Ukraine

Leben in einem Dorf an der Front - Wie Ärzte ohne Grenzen die Not der Bewohner lindert

Tatjana Iwanowna, 65 Jahre alt, wohnt in einem ostukrainischen Dorf, das nur fünf Kilometer von der Frontlinie entfernt liegt. Sie wird von uns medizinisch versorgt und psychologisch betreut.

Im ostukrainischen Opytne leben Menschen ohne Zugang zu medizinischer Versorgung und lebenswichtige Medikamente. Das Dorf liegt nahe der Frontlinie in einem von der Ukraine kontrollierten Gebiet, gegenüber dem zerstörten Flughafen von Donetsk, der sich jetzt in der selbst ernannten Volksrepublik Donetsk befindet. Ärzte ohne Grenzen hat ein kleines mobiles Team dorthin entsendet. Es sichert die medizinische Grundversorgung und leistet psychologische Hilfe für Menschen mit seelischen Erkrankungen.

Opytne ist vom Umland weitgehend abschnitten. Es gibt keinen öffentlichen Personenverkehr und die Witterung ist schlecht. Den zumeist älteren Dorfbewohner bleibt daher keine andere Wahl, als mit den ständigen Belastungen zu leben, die der Konflikt in ihre Region gebracht hat. Die Menschen leiden unter akuten Angstzuständen und Depressionen, denn das Grollen vom Granatenbeschuss ist permanent zu hören. Außerdem haben sie keine Möglichkeiten, chronische Krankheiten wie Herz-Kreislauf-Erkrankungen, Bluthochdruck und Diabetes behandeln zu lassen.

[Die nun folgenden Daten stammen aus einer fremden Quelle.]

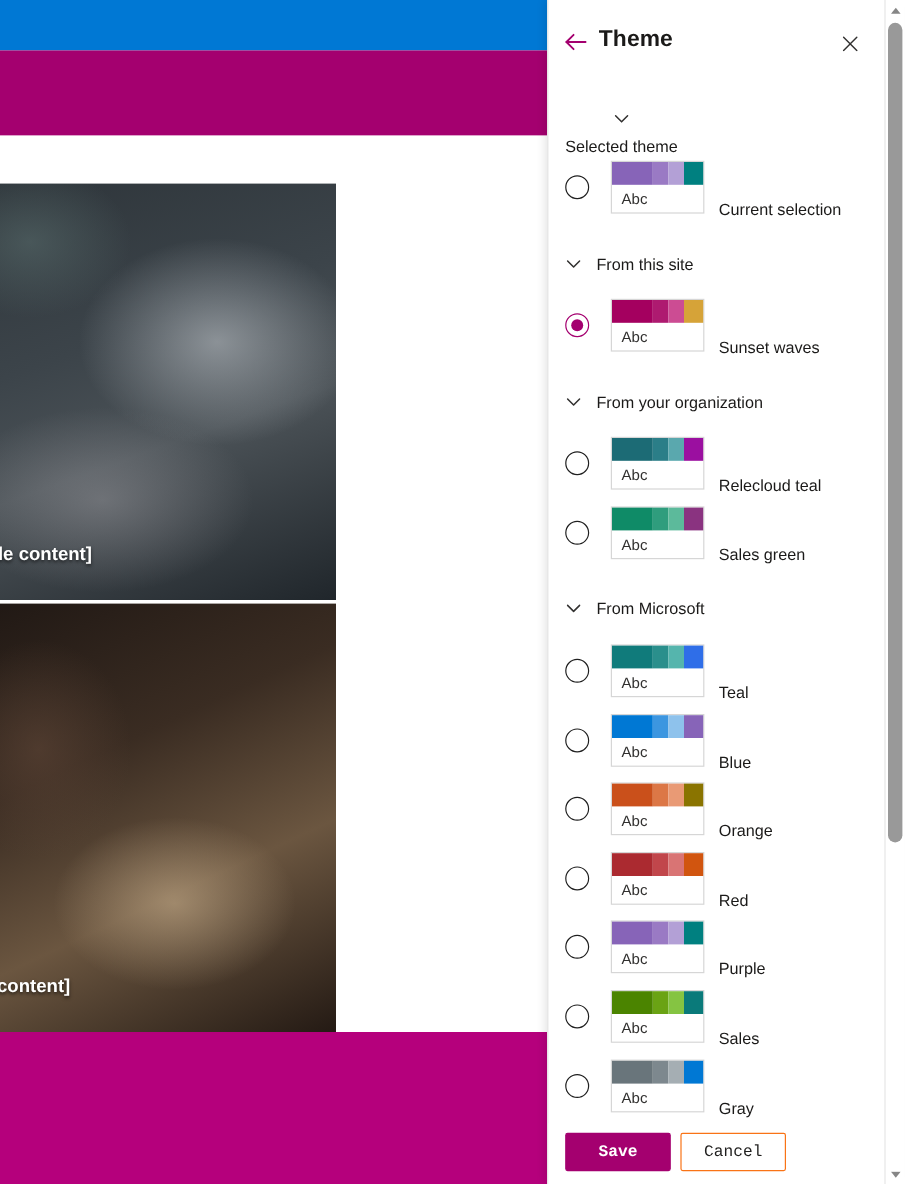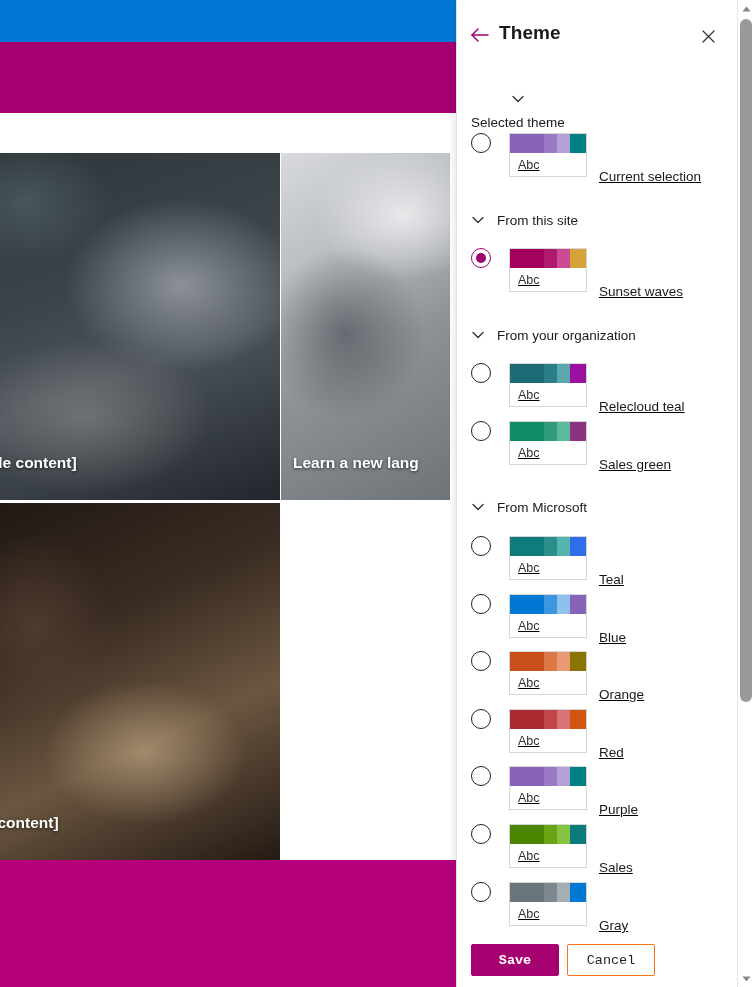"Abc" .theme-row { align-items: none -> center; text-decoration: underline -> none }
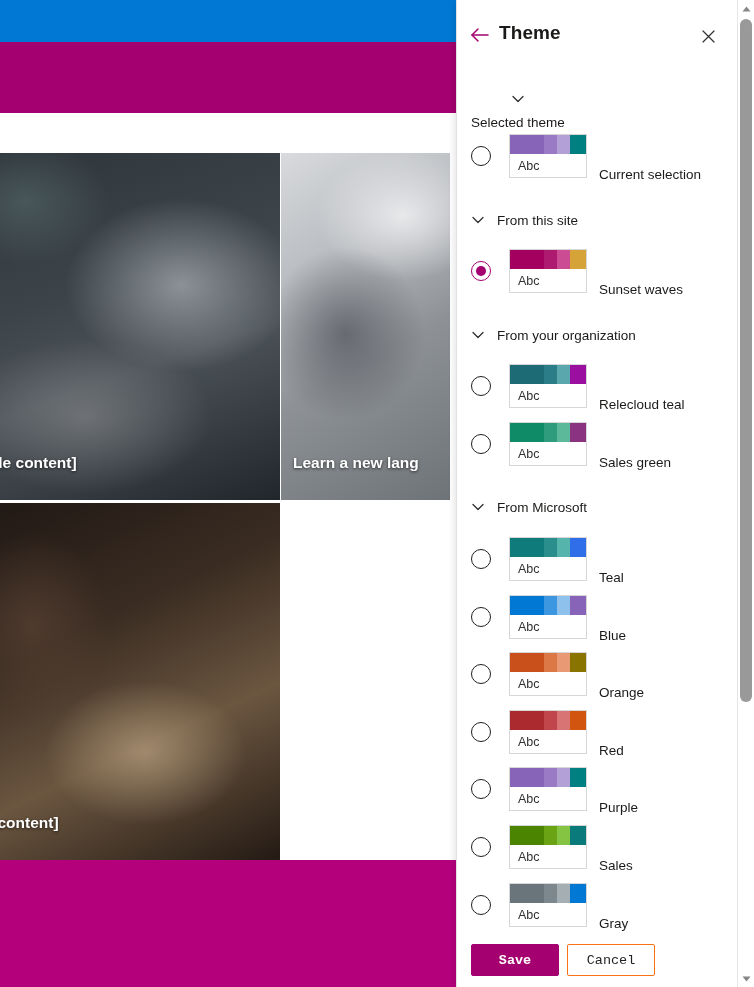"Learn a new lang" div.tile { html: <div> <div>Learn a new lang</div> </div> -> none }
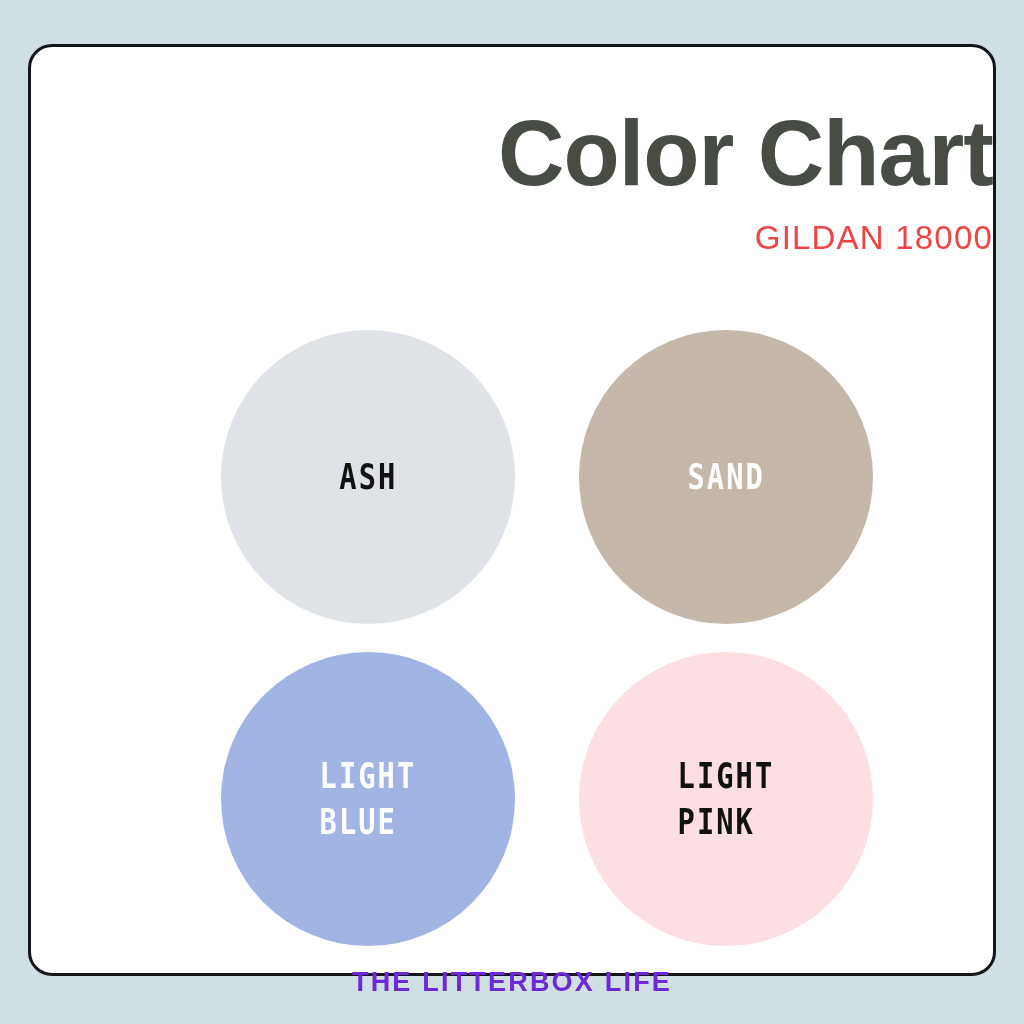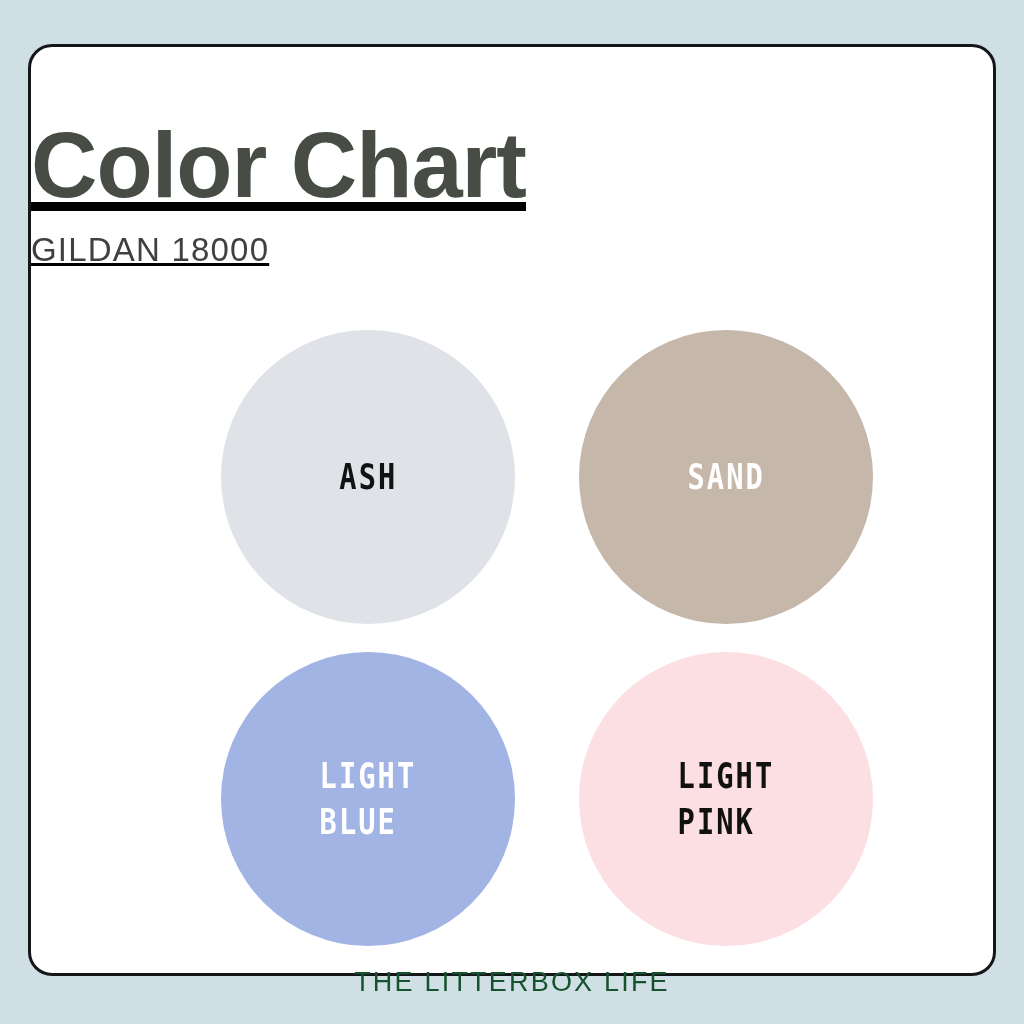"Color Chart" #header { text-align: left -> right; text-decoration: underline -> none; top: 72px -> 60px }
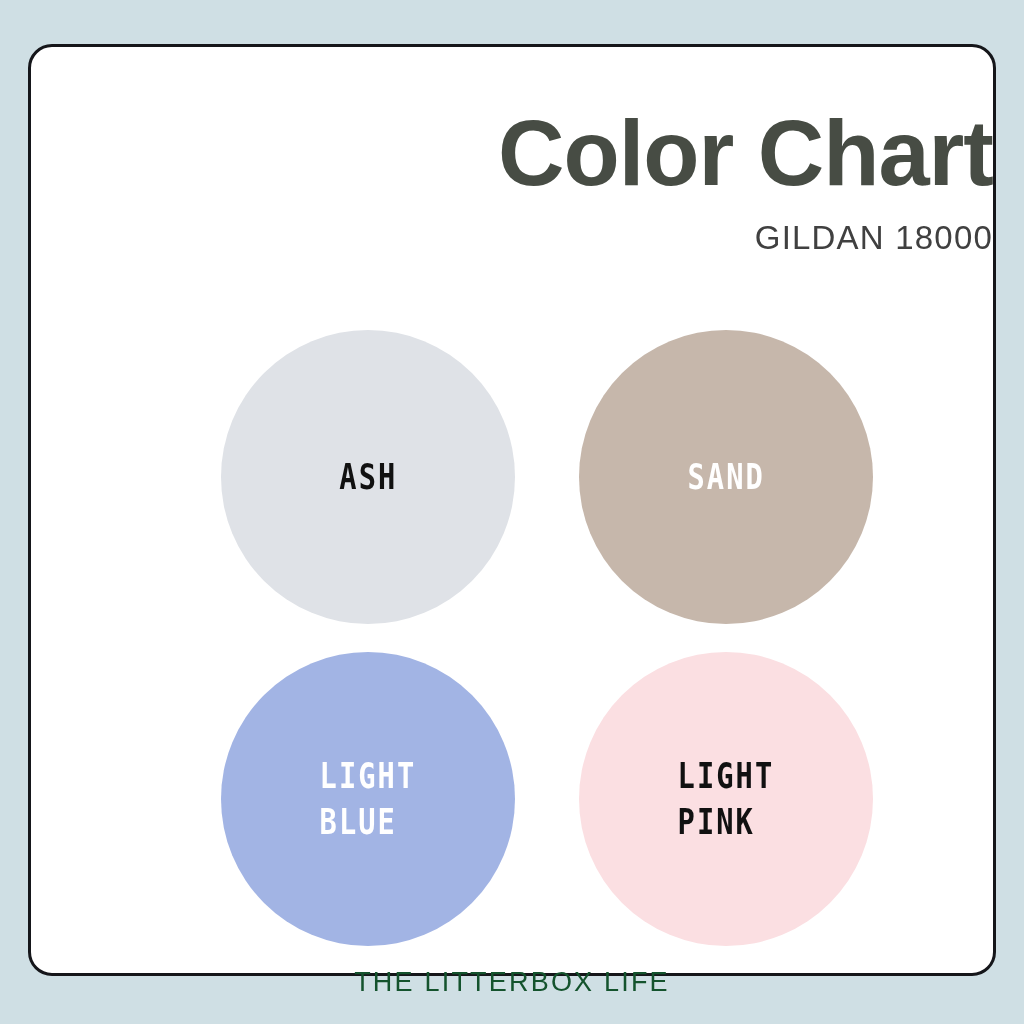"GILDAN 18000" div { color: #404040 -> #ef4444 }
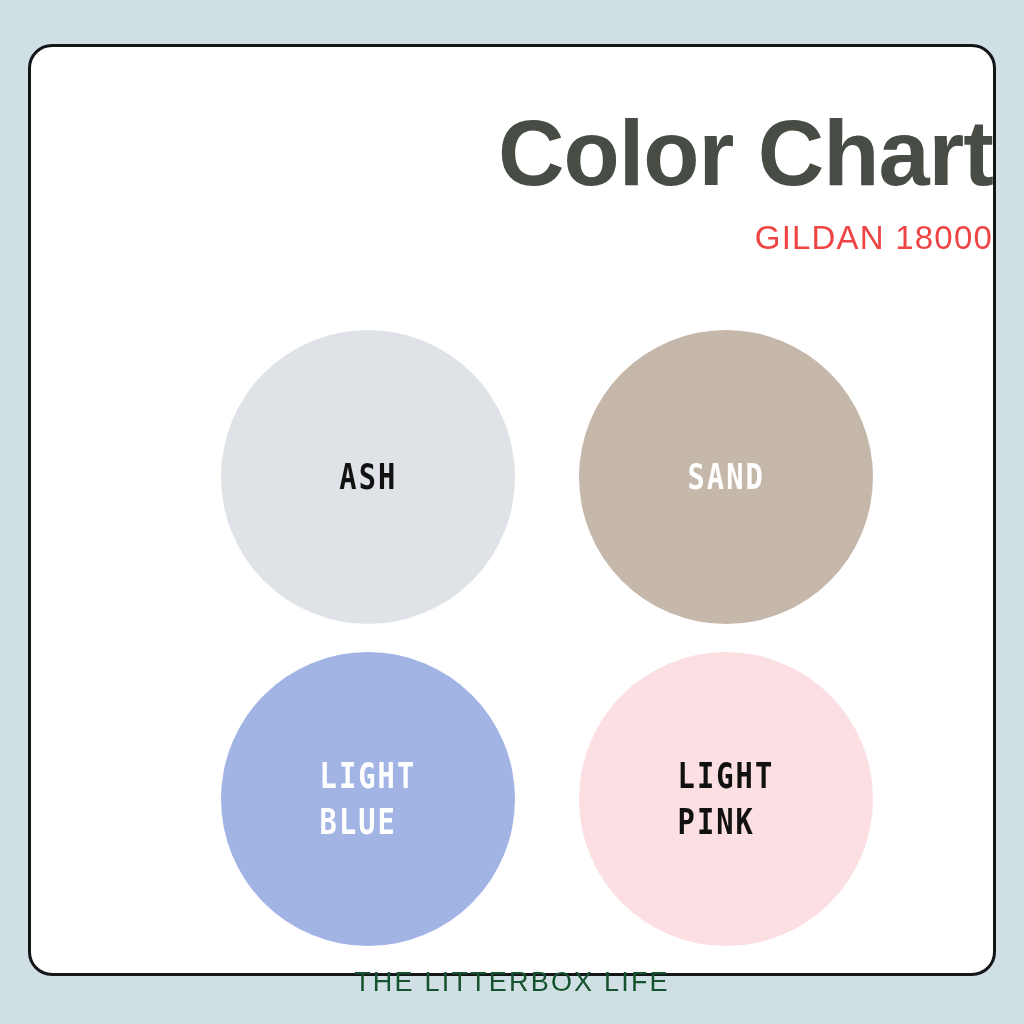"THE LITTERBOX LIFE" span { color: #14532d -> #6d28d9; font-weight: none -> bold }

Seit Mitte Dezember 2017 ist eines unserer mobilen Klinikteams für die Bewohner von Opytne da. Ein Arzt und eine Pflegekraft gewährleisten die medizinische Grundversorgung der Menschen, und ein Psychologe bietet therapeutische Beratung an. „Weil es keinen Allgemeinarzt gibt, versorgen sich die Bewohner von Opytne medizinisch teilweise selbst. Sie messen gegenseitig ihren Blutdruck und verabreichen einander Medikamente“, sagt unsere Projektkoordinatorin für das Donetsk-Gebiet, Myriam Berryr. „Es gibt keine Straße und somit auch keine Autos im Dorf. Die Bewohner gehen mehrere Kilometer, um Avdiivka, eine nahe gelegene Stadt, über einen Feldweg zu erreichen.“

Hilfe für Menschen in verzweifelter Lage

Unser Team hat Anwohner gefunden, die in teilweise zerstörten Gebäuden leben und für Nahrung, Heizung und Elektrizität auf die Hilfe internationaler Nichtregierungsorganisationen angewiesen sind. Trotz der widrigen Lebensumstände zögern aber viele, ihre Häuser zu verlassen und aus dem Dorf zu fliehen.

„Die Nähe zur Frontlinie und die Geräuschkulisse der Gefechte belasten die Bevölkerung täglich“, sagt Berry. „Das ist bei weitem die verzweifelteste Lage, der ich in unserem Einsatz hier seit meiner Ankunft im Mai 2017 begegnet bin. Von den zehn Patienten, die wir bereits untersucht haben, hatte die Hälfte einen Blutdruck von über 200, was auf den konstanten Stress hinweist.“

„Nach unserer ersten Bedarfsermittlung haben wir zwei Monate lang vergebens versucht, in das Dorf zu kommen“, sagt Berry. Opytne ist nur über eine schmale unbefestigte Straße entlang der Frontlinie erreichbar. Andere Zugänge sind möglicherweise vom ukrainischen Militär vermint oder gesperrt. „Angesichts der Sicherheitsprobleme und des schlechten Wetters, das die Straße in ein einziges Schlammloch verwandelt, hatten wir Schwierigkeiten, durchzukommen. Jetzt wollen wir alle Bewohner untersuchen, die medizinische Hilfe benötigen. Sie sollen dann Medikamente für zwei Monate erhalten, für den Fall, dass wir wieder Probleme haben, das Dorf zu erreichen.“

Ärzte ohne Grenzen betreibt an 28 Standorten im Gebiet Donezk mobile Kliniken mit vier Teams aus Mariupol und Kurakhove für diejenigen Menschen, die medizinische Versorgung und psychologische Unterstützung am dringendsten benötigen. Unter den Patienten und Patientinnen sind Frauen über 50 mit chronischen Krankheiten die größte Gruppe. Wegen der besonderen Belastungssituation der Menschen führen psychologische Fachkräfte von Ärzte ohne Grenzen Einzel- und Gruppenberatungssitzungen sowie Schulungen zum psychosozialen Bedarf durch. Zudem informieren sie Betroffene, Lehrkräfte und medizinisches Personal über psychologische Bewältigungstechniken.